Election controversies are often settled in court.
The Wisconsin Supreme Court election is less than a month away, pitting conservative candidate Judge Maria Lazar against Liberal candidate Judge Chris Taylor.
Here and now.
Senior political reporter Zach Schultz interviewed the candidates about an important Supreme Court decision from the 2020 election to ask them how they would have ruled.
>> We won.
Let's go.
>> In the days after Joe Biden won Wisconsin and the race for president in 2020, Donald Trump and his supporters immediately began spreading election conspiracies among his efforts to overturn the election, Trump's campaign sued in Wisconsin, attempting to throw out 220,000 ballots in Dane and Milwaukee counties, the two largest Democratic areas of the state.
The case reached the Wisconsin Supreme Court as Trump v Biden and with conservatives in control of the court, it was Justice Bryan Hagedorn who sided with the three liberal justices to deny Trump's request and refuse to take the case, saying the campaign did not have standing to sue.

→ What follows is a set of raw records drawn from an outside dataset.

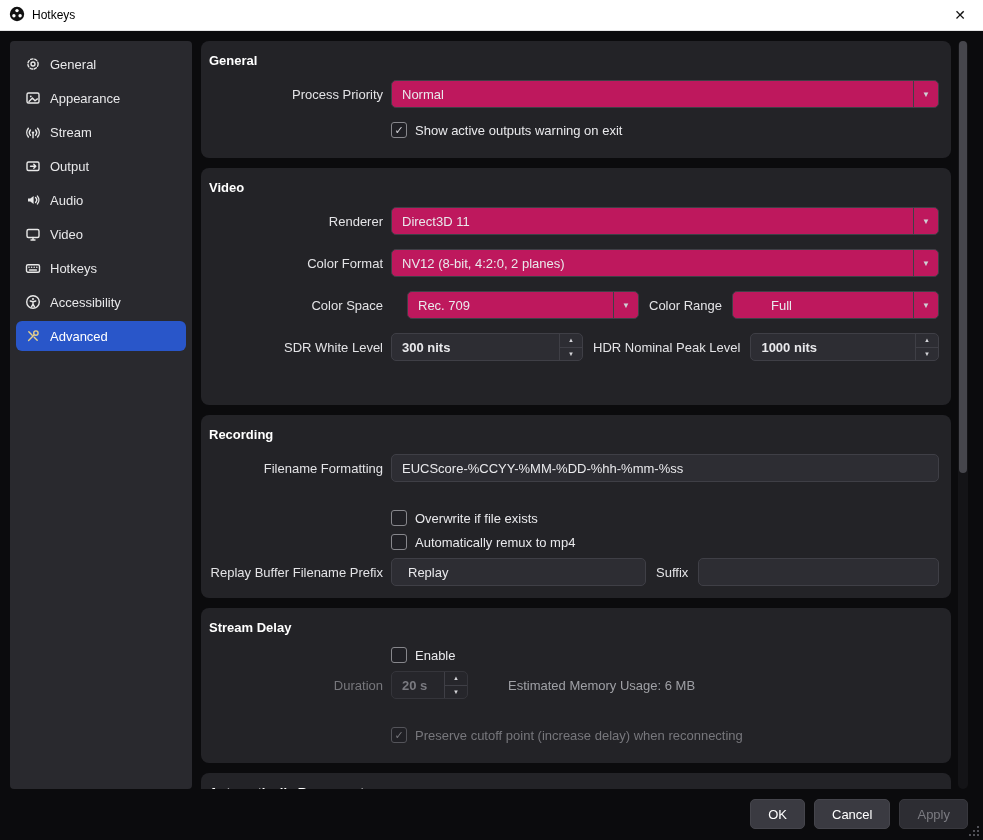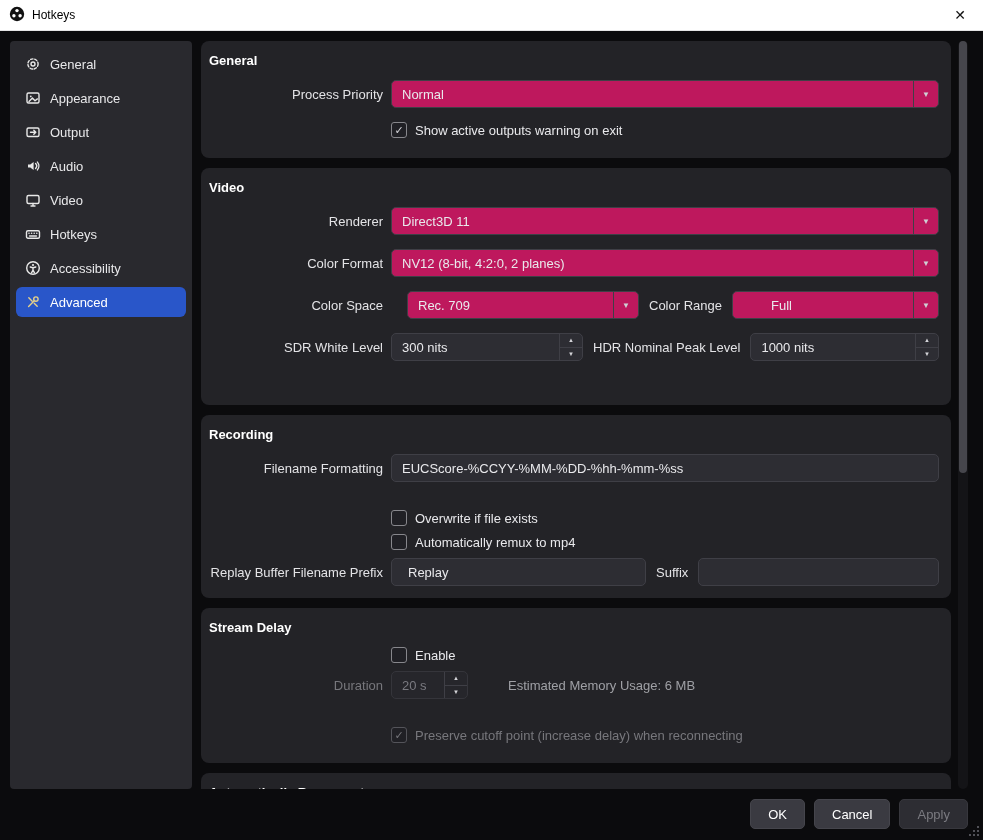--- a/index.html
+++ b/index.html
@@ -53,21 +53,21 @@
     display:flex; align-items:center; overflow:hidden; cursor:default;
   }
   .combo .cval { flex:1; padding-left:10px; color:#e9e9ec; white-space:nowrap; overflow:hidden; }
   .combo .carrow {
     width:25px; height:100%; border-left:1px solid #3f3f46;
     display:flex; align-items:center; justify-content:center; font-size:8px; color:#cfcfd4;
   }
   
   .spin {
     height:28px; background:#2d2d33; border:1px solid #3f3f46; border-radius:5px;
-    display:flex; overflow:hidden; cursor:default;
+    display:flex; overflow:hidden; cursor:default;font-weight:bold;
   }
   .spin .val { flex:1; display:flex; align-items:center; padding-left:10px; white-space:nowrap; }
   .spin .btns { width:23px; display:flex; flex-direction:column; border-left:1px solid #3f3f46; }
   .spin .sb { flex:1; display:flex; align-items:center; justify-content:center; font-size:6px; color:#d4d4d8; }
   .spin .sb + .sb { border-top:1px solid #3f3f46; }
   .spin.disabled { background:#26262b; border-color:#35353b; }
   .spin.disabled .val { color:#7a7a80; }
   
   .tinput {
     height:28px; background:#2d2d33; border:1px solid #3f3f46; border-radius:5px;
@@ -135,20 +135,30 @@
             <rect x="2" y="3" width="12" height="10" rx="1.5"></rect>
             <circle cx="5.8" cy="6.4" r="0.9" fill="#e8e8e8" stroke="none"></circle>
             <path d="M4 11.5l3.4-3.4 2.6 2.6 2.4-1.8"></path>
           </svg>
       </span>
       <span>Appearance</span>
     </div>
     <div class="side-item">
       <span class="sicon">
         <svg viewBox="0 0 16 16">
+            <circle cx="8" cy="8.6" r="1.2" fill="#e8e8e8" stroke="none"></circle>
+            <path d="M8 9.8v4"></path>
+            <path d="M5.4 11.2a4 4 0 0 1 0-5.2M10.6 6a4 4 0 0 1 0 5.2M3.4 13a6.8 6.8 0 0 1 0-8.8M12.6 4.2a6.8 6.8 0 0 1 0 8.8"></path>
+          </svg>
+      </span>
+      <span>Stream</span>
+    </div>
+    <div class="side-item">
+      <span class="sicon">
+        <svg viewBox="0 0 16 16">
             <rect x="2" y="4" width="12" height="8.5" rx="1.5"></rect>
             <path d="M5.5 8.2h5M8.8 6.2l2 2-2 2"></path>
           </svg>
       </span>
       <span>Output</span>
     </div>
     <div class="side-item">
       <span class="sicon">
         <svg viewBox="0 0 16 16">
             <path d="M3 6.4h2.3L8.6 4v8L5.3 9.6H3z" fill="#e8e8e8" stroke="none"></path>

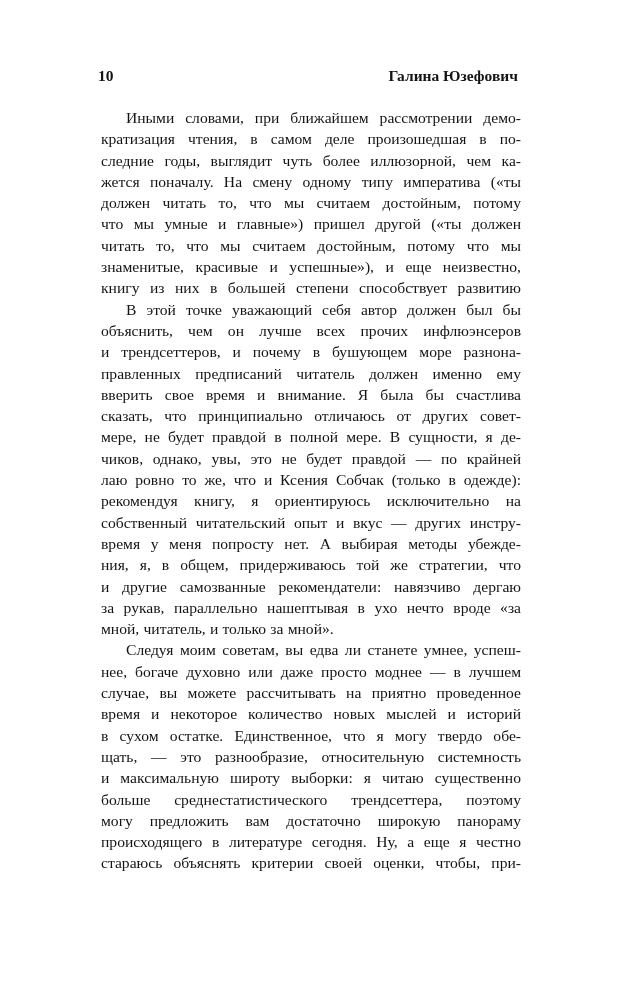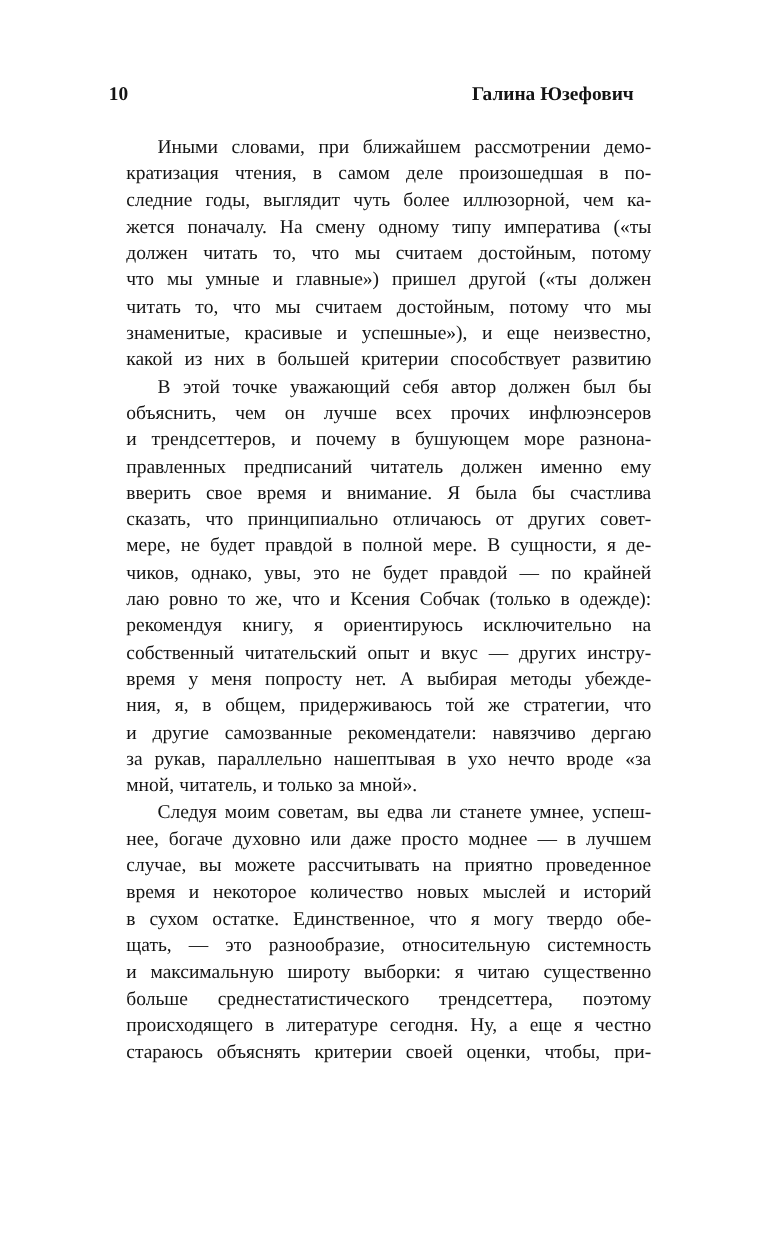--- a/index.html
+++ b/index.html
@@ -12,21 +12,21 @@
     width: 619px;
     height: 1000px;
     background: #ffffff;
     font-family: "Liberation Serif", serif;
     color: #141414;
     overflow: hidden;
   }
   .running-header {
     position: absolute;
     top: 67px;
-    left: 87px;
+    left: 98px;
     width: 420px;
     display: flex;
     justify-content: space-between;
     align-items: baseline;
     font-size: 15.5px;
     font-weight: bold;
   }
   .body-text {
     position: absolute;
     top: 107px;
@@ -58,21 +58,21 @@
   </div>
   <div class="body-text">
       <div class="line first">Иными словами, при ближайшем рассмотрении демо-</div>
       <div class="line">кратизация чтения, в самом деле произошедшая в по-</div>
       <div class="line">следние годы, выглядит чуть более иллюзорной, чем ка-</div>
       <div class="line">жется поначалу. На смену одному типу императива («ты</div>
       <div class="line">должен читать то, что мы считаем достойным, потому</div>
       <div class="line">что мы умные и главные») пришел другой («ты должен</div>
       <div class="line">читать то, что мы считаем достойным, потому что мы</div>
       <div class="line">знаменитые, красивые и успешные»), и еще неизвестно,</div>
-      <div class="line">какой из них в большей критерии способствует развитию</div>
+      <div class="line">книгу из них в большей степени способствует развитию</div>
       <div class="line first">В этой точке уважающий себя автор должен был бы</div>
       <div class="line">объяснить, чем он лучше всех прочих инфлюэнсеров</div>
       <div class="line">и трендсеттеров, и почему в бушующем море разнона-</div>
       <div class="line">правленных предписаний читатель должен именно ему</div>
       <div class="line">вверить свое время и внимание. Я была бы счастлива</div>
       <div class="line">сказать, что принципиально отличаюсь от других совет-</div>
       <div class="line">мере, не будет правдой в полной мере. В сущности, я де-</div>
       <div class="line">чиков, однако, увы, это не будет правдой — по крайней</div>
       <div class="line">лаю ровно то же, что и Ксения Собчак (только в одежде):</div>
       <div class="line">рекомендуя книгу, я ориентируюсь исключительно на</div>
@@ -83,16 +83,17 @@
       <div class="line">за рукав, параллельно нашептывая в ухо нечто вроде «за</div>
       <div class="line last">мной, читатель, и только за мной».</div>
       <div class="line first">Следуя моим советам, вы едва ли станете умнее, успеш-</div>
       <div class="line">нее, богаче духовно или даже просто моднее — в лучшем</div>
       <div class="line">случае, вы можете рассчитывать на приятно проведенное</div>
       <div class="line">время и некоторое количество новых мыслей и историй</div>
       <div class="line">в сухом остатке. Единственное, что я могу твердо обе-</div>
       <div class="line">щать, — это разнообразие, относительную системность</div>
       <div class="line">и максимальную широту выборки: я читаю существенно</div>
       <div class="line">больше среднестатистического трендсеттера, поэтому</div>
+      <div class="line">могу предложить вам достаточно широкую панораму</div>
       <div class="line">происходящего в литературе сегодня. Ну, а еще я честно</div>
       <div class="line">стараюсь объяснять критерии своей оценки, чтобы, при-</div>
     </div>
 </div>
 
 </body></html>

The three other conservatives did not say whether they would have sided with Trump and thrown out the ballots, but they would have taken the case.
We asked the candidates in this election how they would have ruled if they'd been on the court.
>> I would have rejected that effort.
Again, that stands in contrast with my opponent.
My opponent has been supported in the past in her Court of Appeals race by the same individuals that led the charge in trying to overturn our 2020 election.
I think that was the right decision.
That was, again, a one only a one vote decision, which is alarming because if that case had been successful, hundreds of thousands of votes in the state of Wisconsin would have been thrown out.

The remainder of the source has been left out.